01 August 2024
If you are covering the Bank of England cutting interest rates to 5%, please find below a comment from Lindsay James, investment strategist at Quilter Investors:
“The Bank of England has finally spotted its opportunity to cut interest rates and has enacted its first reduction since the onset of the pandemic today. This will bring a huge collective sigh of relief to consumers and businesses up and down the country after interest rates reached the highest level in 16 years.
“With the market having been on the fence ahead of the announcement, with a 66% chance of a quarter-point cut, in the event the decision by the MPC was indeed a very close thing with a 5-4 majority decision. The Bank of England is making it clear to everyone this will not be a speedy journey on the way back down as it does not want to cut too quickly or by too much and risk a fresh inflationary spiral.
“In recent months inflation has eased its path from a headline rate of 4% at the start of the year down to 2% presently, although it is expected to rise back towards 3% as the year progresses and the benefit of lower energy costs compared to a year ago becomes much reduced. Core inflation, which strips out volatile energy and food price movements, has been more stubborn, remaining at 3.5% for the past two months. The partly reflects structural challenges in the UK labour market that will require a more complex government-led solution to address the significant extent of economically inactive people, who dwarf the unemployed by a ratio of six to one.

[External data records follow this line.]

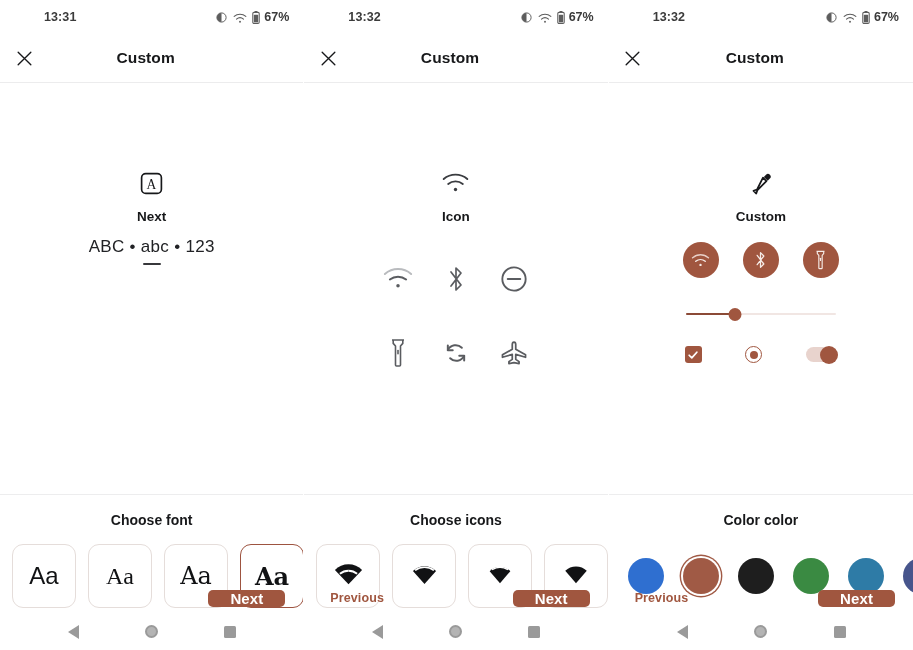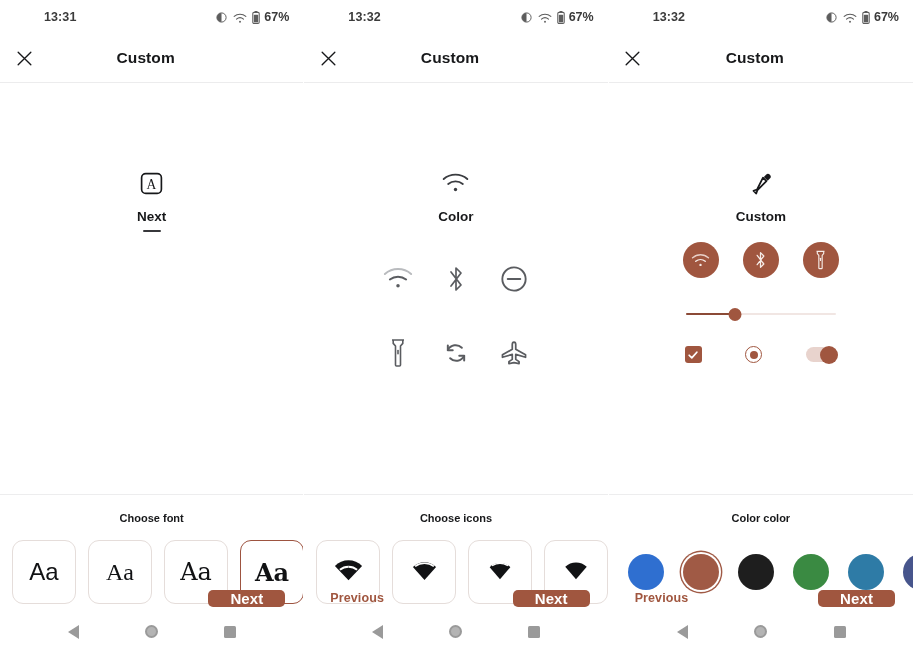--- a/index.html
+++ b/index.html
@@ -324,7 +324,7 @@
               <circle cx="12" cy="14.3" r="1.5" fill="#3a3c40"></circle>
             </svg>
         </div>
-        <div class="hero-label">Color</div>
+        <div class="hero-label">Icon</div>
 
         <div class="icon-grid">
           <div class="icon-cell">

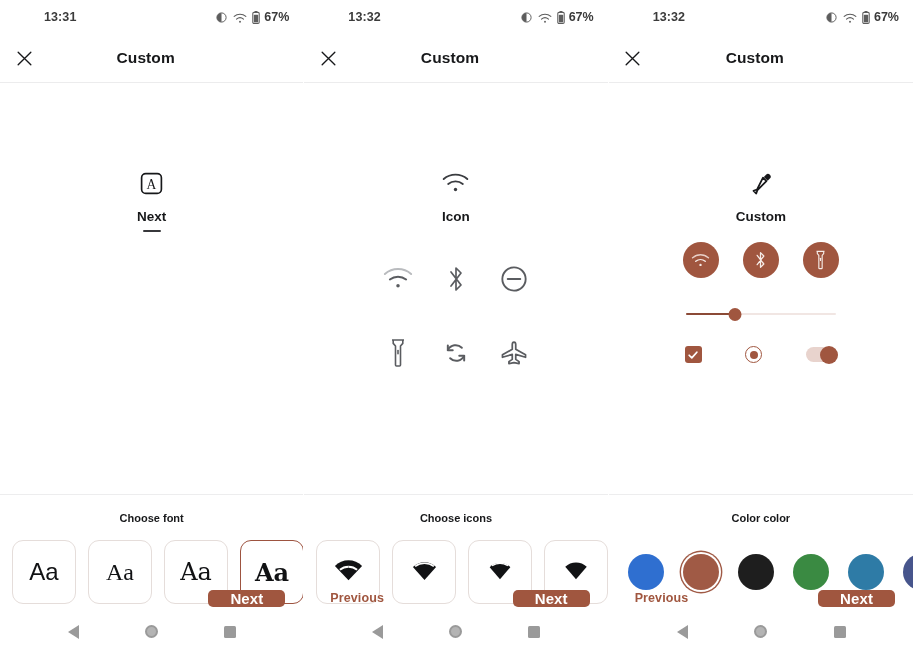--- a/index.html
+++ b/index.html
@@ -238,6 +238,7 @@
             </svg>
         </div>
         <div class="hero-label">Next</div>
+        <div class="font-sample">ABC • abc • 123</div>
         <div class="font-dash"></div>
       </div>
     </div>

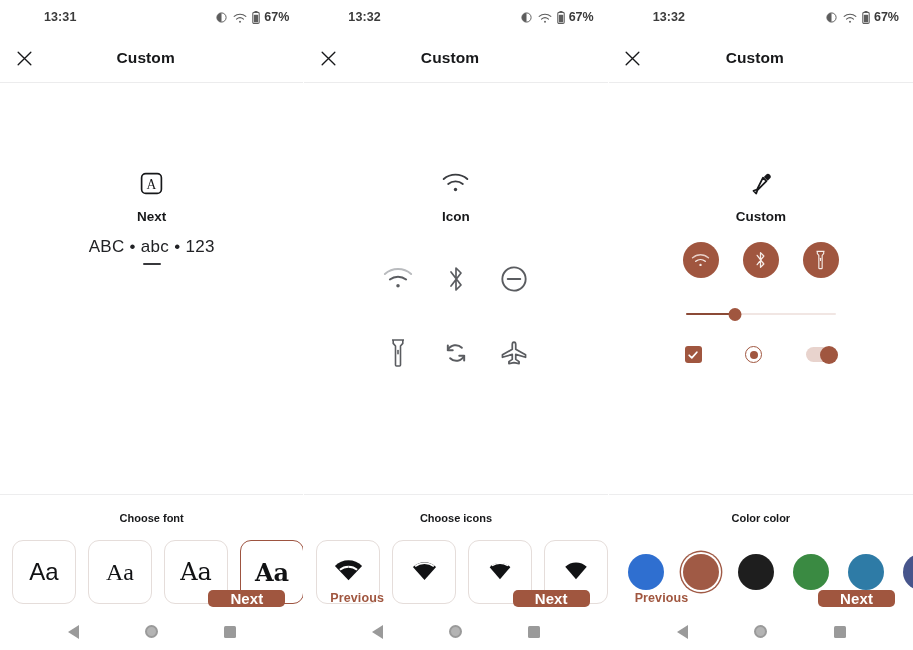--- a/index.html
+++ b/index.html
@@ -136,7 +136,7 @@
   .chooser { flex: 0 0 155px; display: flex; flex-direction: column; align-items: center; position: relative; }
   .chooser-title {
     margin-top: 17px;
-    font-size: 11px; font-weight: 700; color: #17181a;
+    font-size: 14px; font-weight: 700; color: #17181a;
   }
   .cards {
     margin-top: 14px; width: 100%; height: 68px;

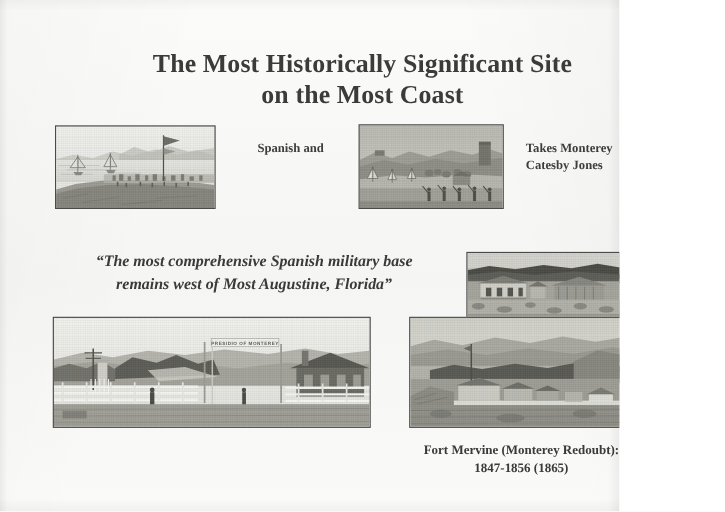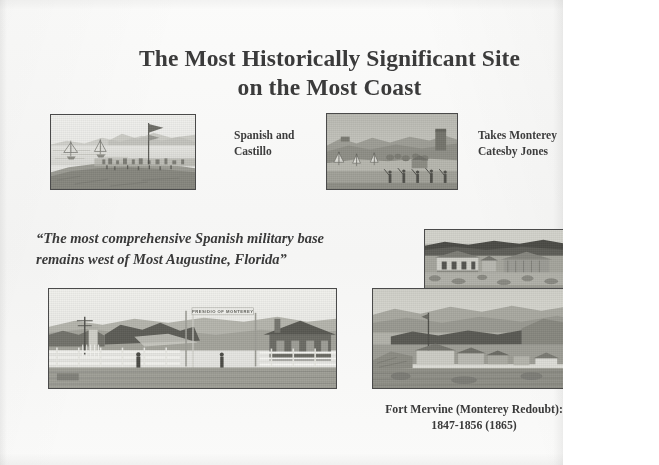--- a/index.html
+++ b/index.html
@@ -207,7 +207,6 @@
 
   <div class="caption" id="caption-castillo">
     <div>Spanish and</div>
-    <div>Castillo</div>
   </div>
 
   <div class="pic" id="pic-catesby">

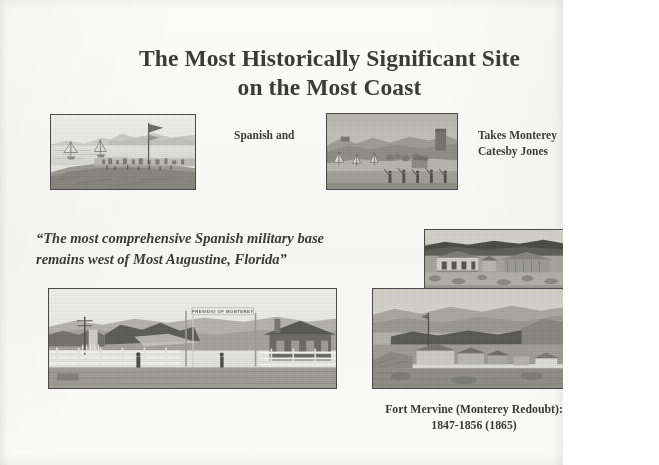--- a/index.html
+++ b/index.html
@@ -67,6 +67,7 @@
   .quote {
     position: absolute;
     left: 36px; top: 228px; width: 390px;
+    text-align: center;
     font-family: "Liberation Serif", serif;
     font-weight: bold;
     font-style: italic;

“Despite the headwinds that the UK economy has faced, there is an air of optimism that has for some months been desperately lacking, even if further cuts may not necessarily be as speedily forthcoming as some might like. Whilst the Treasury appears keen to ‘kitchen sink’ the UK finances ahead of a tax grab in the Autumn, the new Labour government is acutely aware that in order to remain in power they must not only address the legacy they have inherited but also deliver growth whilst acting with a sense of urgency in order for the electorate to not only feel better off by the next election cycle but also to avoid further gains for Reform. So far, this approach has been viewed reasonably positively by investors, who have first and foremost welcomed the stability a new government has offered, particularly in relation to Europe and the US where power struggles continue. However, the likely cuts to public services, paired with inevitably higher taxes by the Autumn, mean that as ever, the devil will be in the detail.”